← Glossary

Tag handling

The management of inline formatting markers, placeholders, and structural codes (HTML tags, variables, custom syntax) that must survive the translation process intact, correctly positioned, and unmodified.

The honest version

Tags are the thing that breaks most MT pipelines in production. They are also the thing that is most often underestimated in pilot evaluations, because pilots use clean source text and production strings do not.

Real software strings are not pure text. They contain <b>bold text</b>, {count, plural, one {# item} other {# items}}, %1$s, {{user_name}}, <ph id="1"/>, and dozens of other markers that must survive translation with specific properties: they must not be translated, they must not be dropped, they must be moved only as far as the target language’s grammar requires, and they must remain syntactically valid in whatever system will render them.

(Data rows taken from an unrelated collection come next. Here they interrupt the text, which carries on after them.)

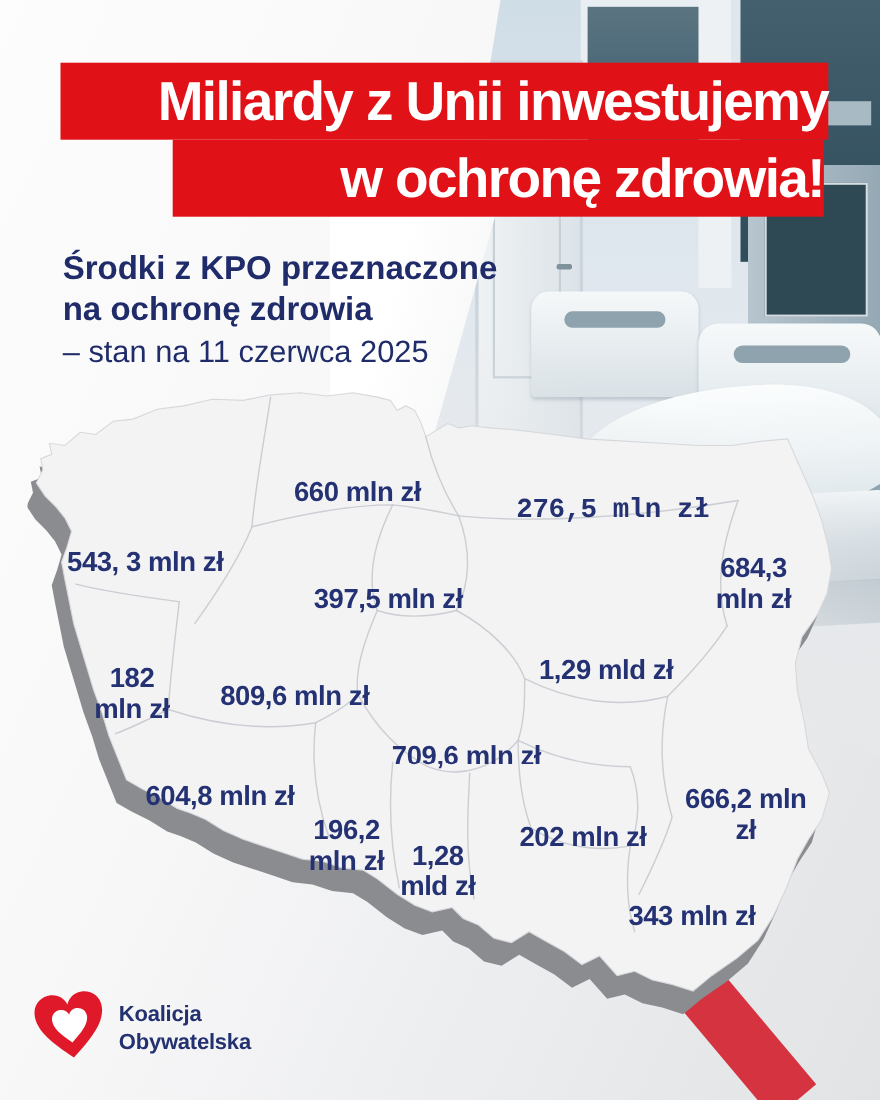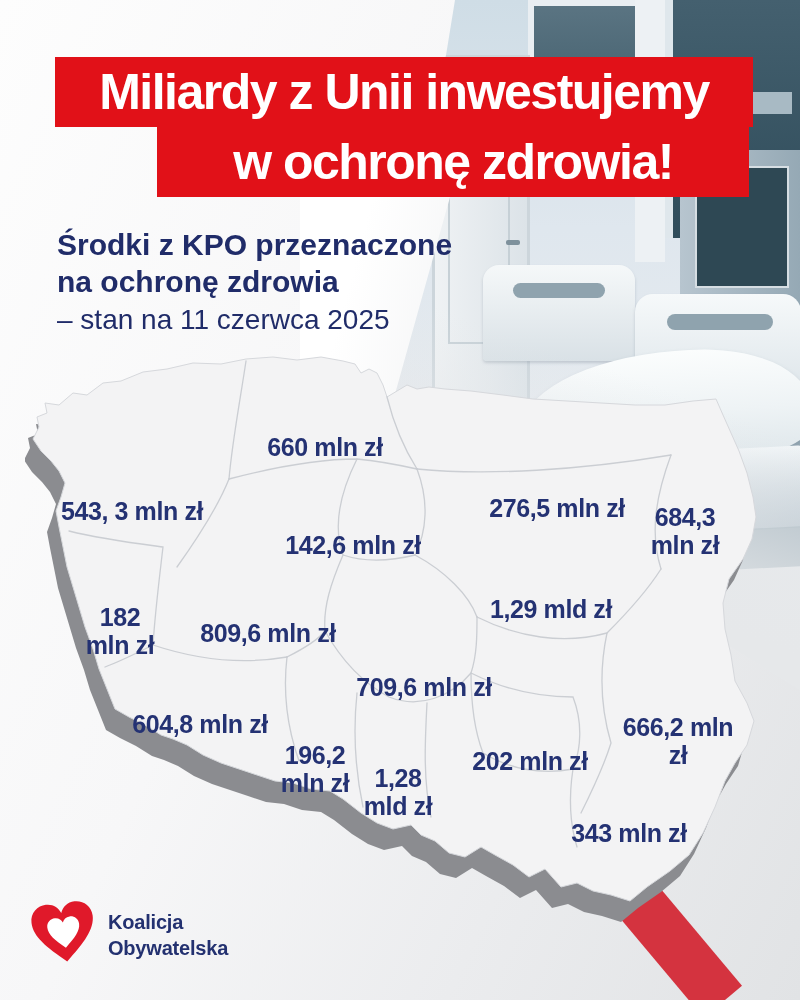"Miliardy z Unii inwestujemy" .banner { justify-content: center -> flex-end }
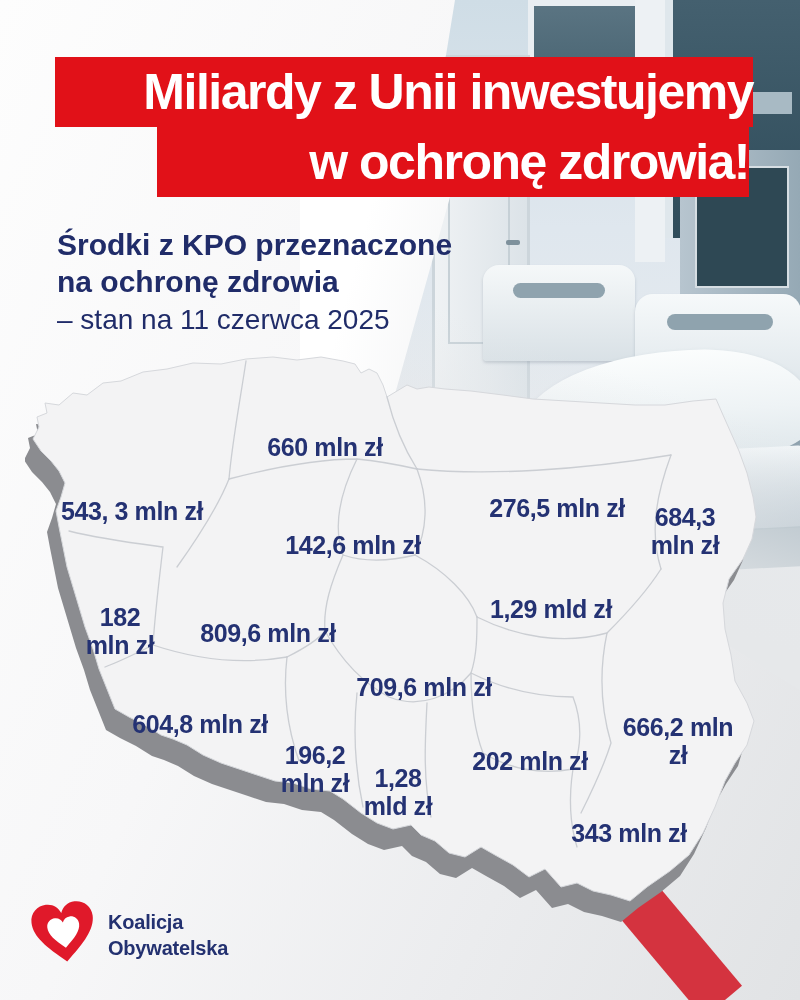"276,5 mln zł" .l3 { font-family: none -> Liberation Mono, monospace; top: 480px -> 436px }
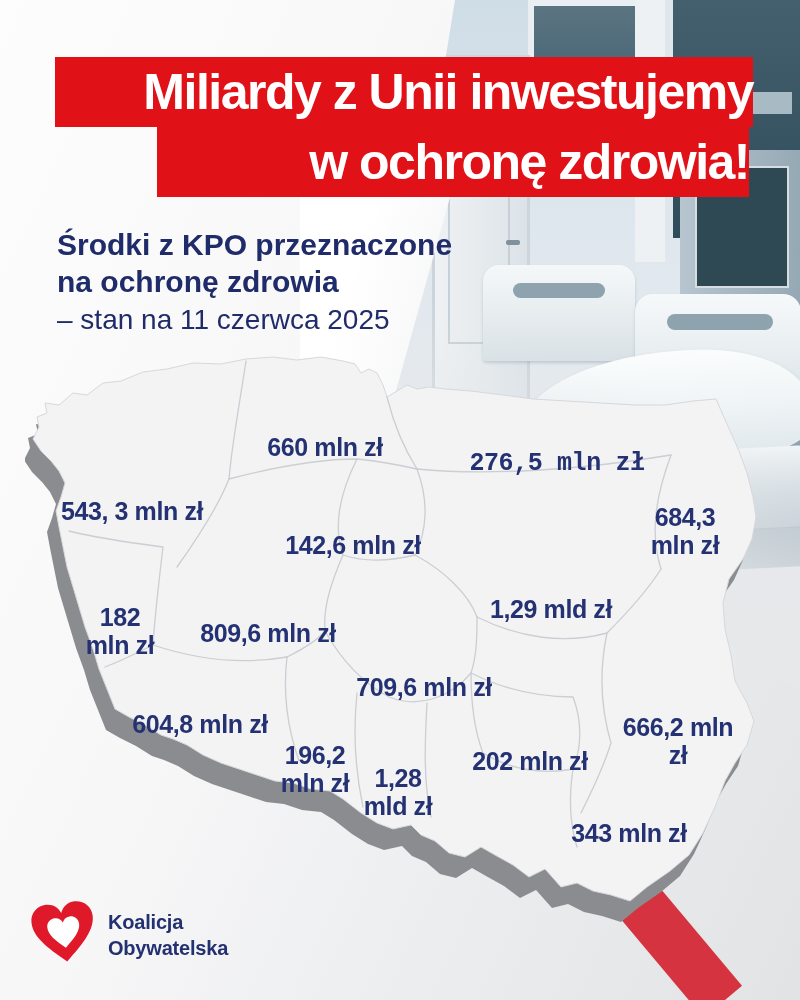"142,6 mln zł" div.vlabel { text: 142,6 -> 397,5 }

An LLM that translates Click <b>Save</b> to confirm your changes into Нажмите Сохранить, чтобы подтвердить изменения has stripped the bold tag. The output is linguistically correct. It is a production bug.

Why it matters for translation

In software localization, the majority of strings contain at least one tag or variable. UI strings have bold, links, line breaks, and count variables. Marketing strings have CMS-specific template syntax. Regulatory documents have structural tags that correspond to legal requirements. XLIFF files have inline codes that must be preserved through every processing step.

Incorrect tag handling produces a range of consequences depending on what the tag does. A dropped formatting tag (<b>, <em>) produces visual regression. A dropped structural tag produces broken layouts or content gaps. A dropped or malformed variable ({user_name}, %1$s) produces a literal placeholder appearing in the UI: the user sees {user_name} instead of their name. A dropped CDATA or conditional tag in a localizable resource file can break the file parser and prevent the entire locale from loading.

In the most serious cases (injection of script content via tag manipulation in a localization workflow), incorrect tag handling is a security issue, not just a quality issue.

Where it fails

MT systems (including LLM-based ones) treat tags as text unless you explicitly constrain them. The model will translate, move, or drop tags depending on what the surrounding content suggests is grammatically appropriate. A bold tag around a verb in English may or may not belong around a verb in German; the model makes a probabilistic decision that may be wrong.

Even models that handle simple HTML tags correctly will fail on custom tag formats they have not been trained to recognize. Your CMS might use [[placeholder:invoice_date]] or <xlt:var name="count"/> or ICU message format plurals, none of which the model has a reliable prior about. Handling requires explicit specification in the prompt and structural validation of the output.

Tag placement rules vary with grammar. In German, the verb often moves to the end of the clause; a bold tag around the verb in an English source may need to move significantly in the German target. In Japanese, word order changes more dramatically. In Arabic, directionality affects how bidirectional inline tags should be handled. A tag handling system that works for European languages may fail for languages with substantially different syntax.

The most reliable approach is structural validation: after translation, parse the output against a schema derived from the source tag structure and reject any output that does not comply. This catches drops, additions, and malformed tags before they enter the delivery pipeline. Relying on MT to handle tags correctly without validation is an assumption that production data will eventually falsify.